Hey Astrostar, nice thread!

 

I am getting a DAC 4.1 built now. I am thinking of going with Jupiter Copper Foils that are often regarding as very close to Duelands but still half the price.

 

Right now, the stock caps would the Audio Note Copper Films 0.1ufs. Before I buy the Jupiters, I wanted to check to see that is still the best value for the cap (0.1uf)?

 

I have V-Caps TFTF's in my amp and love them (very transparent amp), but I think it will too much of a good thing to have them in DAC has well. In fact, I do wonder If I should stay with the AN Copper, as I don't mind a bit of rolled off highs. But the lack of transparency and openness worries me. 

 

Appreciate any advice you have. I don't plan to do any other mods as its already is close to equalling what my amp is worth. :)


 

A good friend of mine tried Audyn Copper Max instead of his Duelund cast capacitors.
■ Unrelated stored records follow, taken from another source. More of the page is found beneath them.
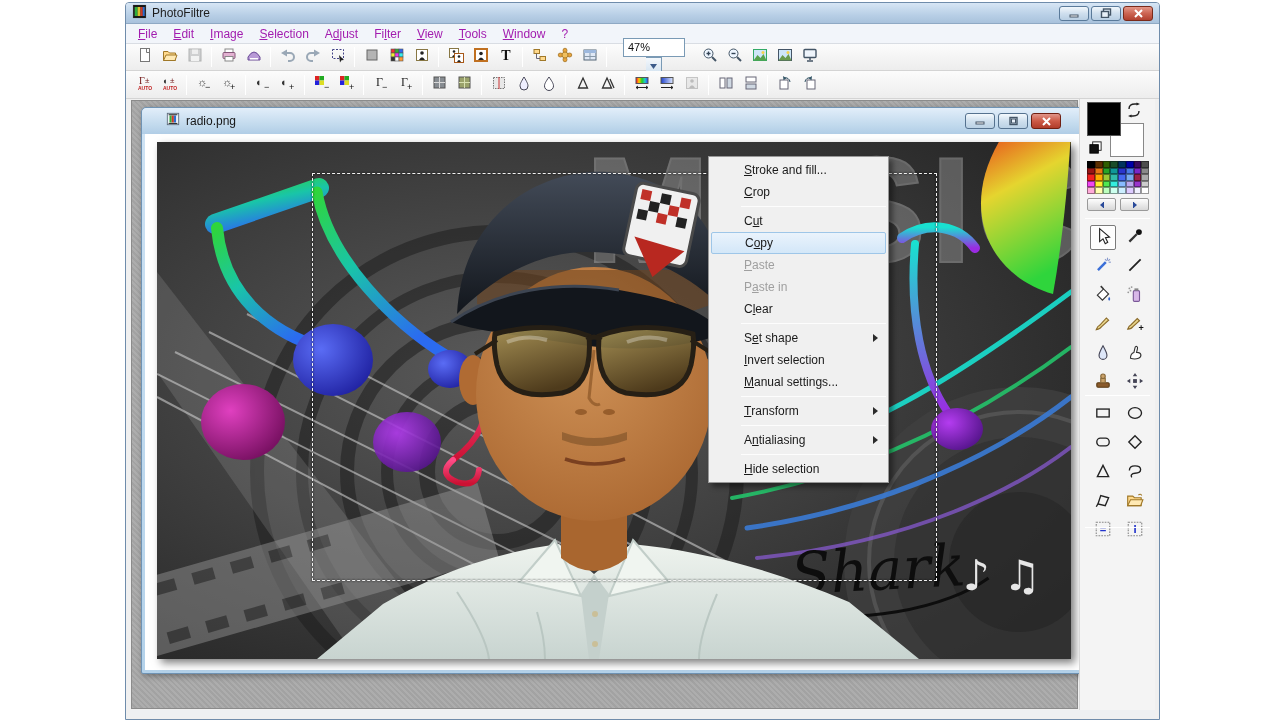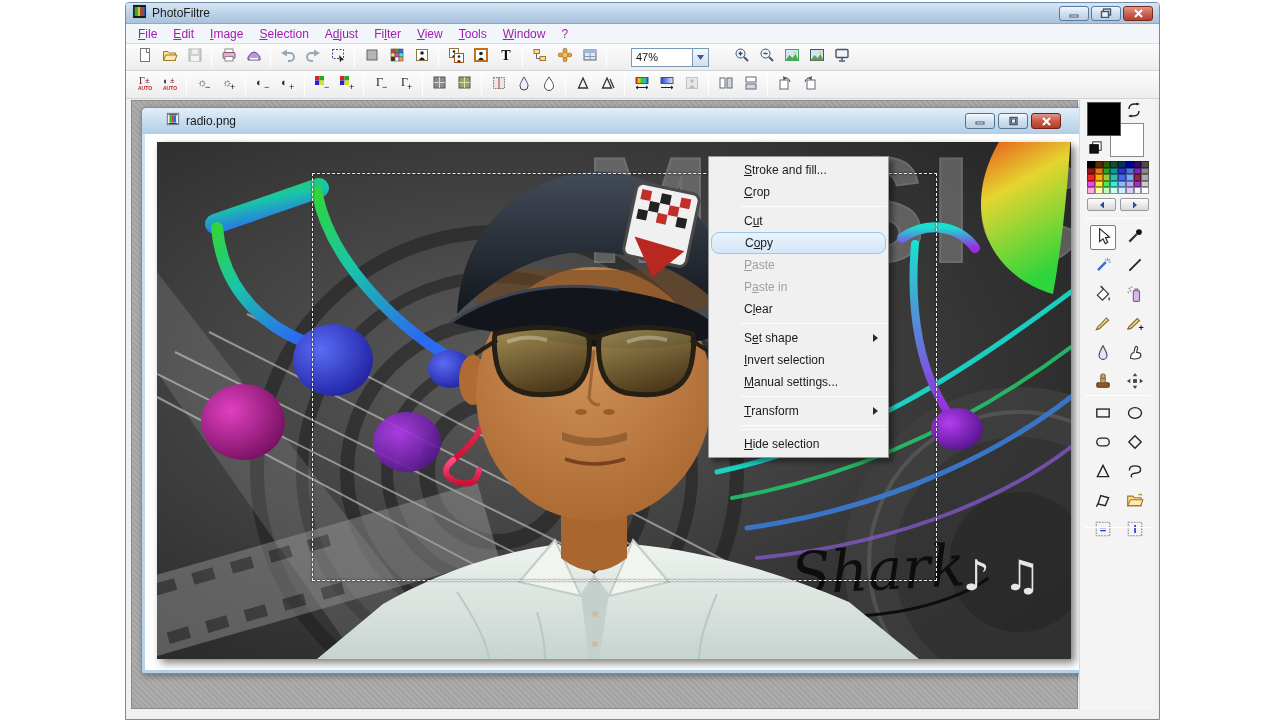"47%" .zoombox { flex-direction: none -> column; margin: 0 20px -> 0 12px }
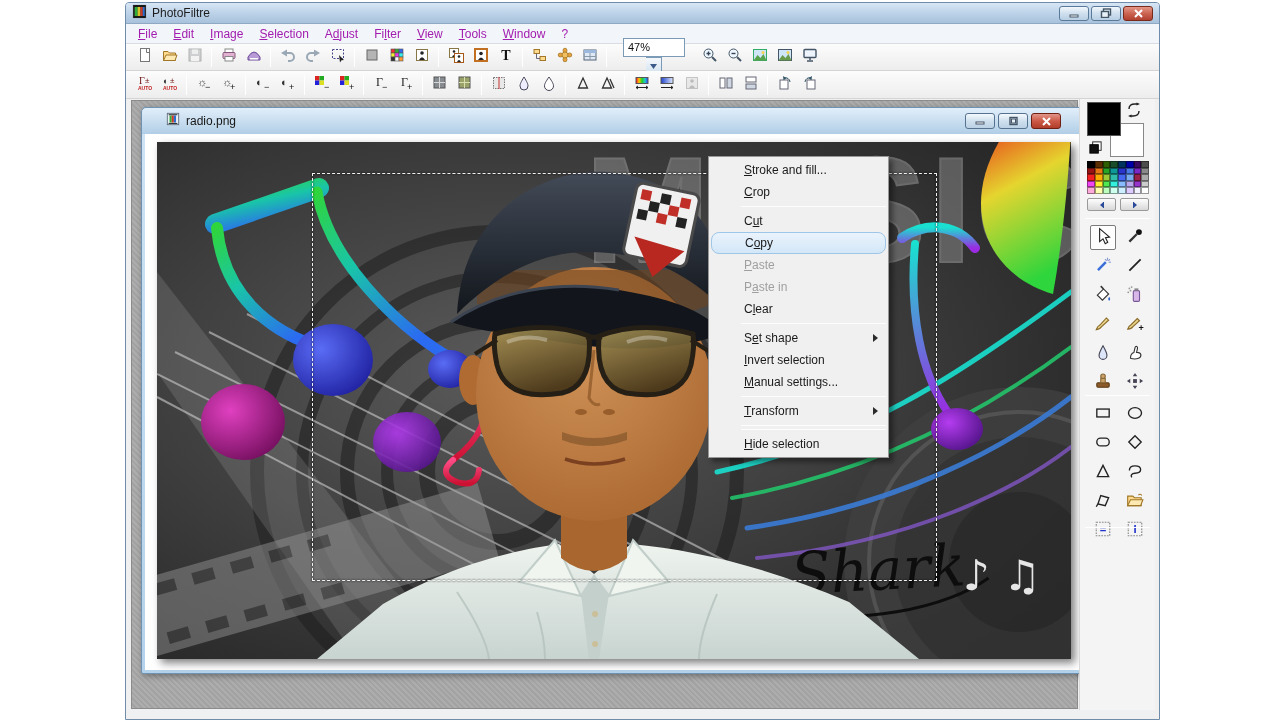"C py" .cmi.hl { border-radius: 8px -> 2px }
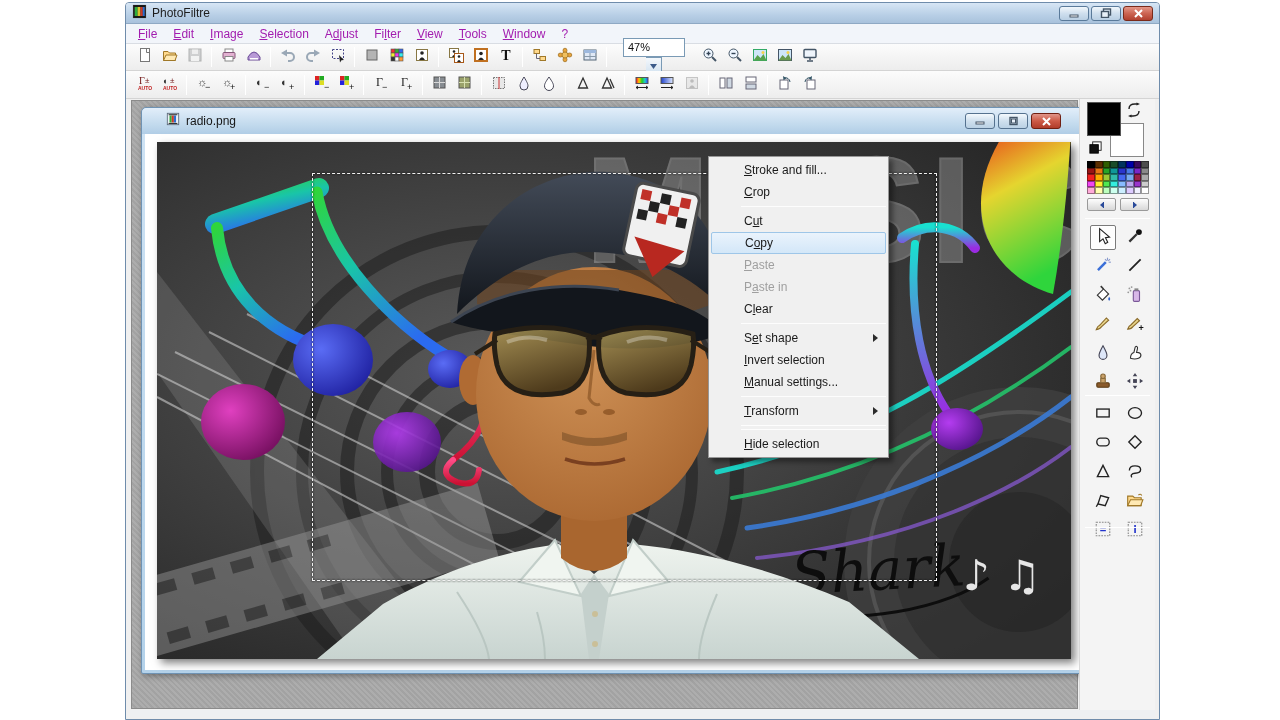"A tialiasing" div.cmi { html: none -> <div>A<u>n</u>tialiasing<span></span></div> }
And even though he was determined to put back his Duelund capacitors, he ended up keeping the Audyns there. 
Bear in mind that the Audio Note Copper capacitors are very good capacitors already, you might want to focus on something else, like the power supply. Also try and follow what you hear rather than what you read (yes, in this regard you should include my advice), x material could yield x result which might be the opposite of what your 'chain' needs. 

Also, if you have pictures of the 'guts', there might be better places to stick a few bucks.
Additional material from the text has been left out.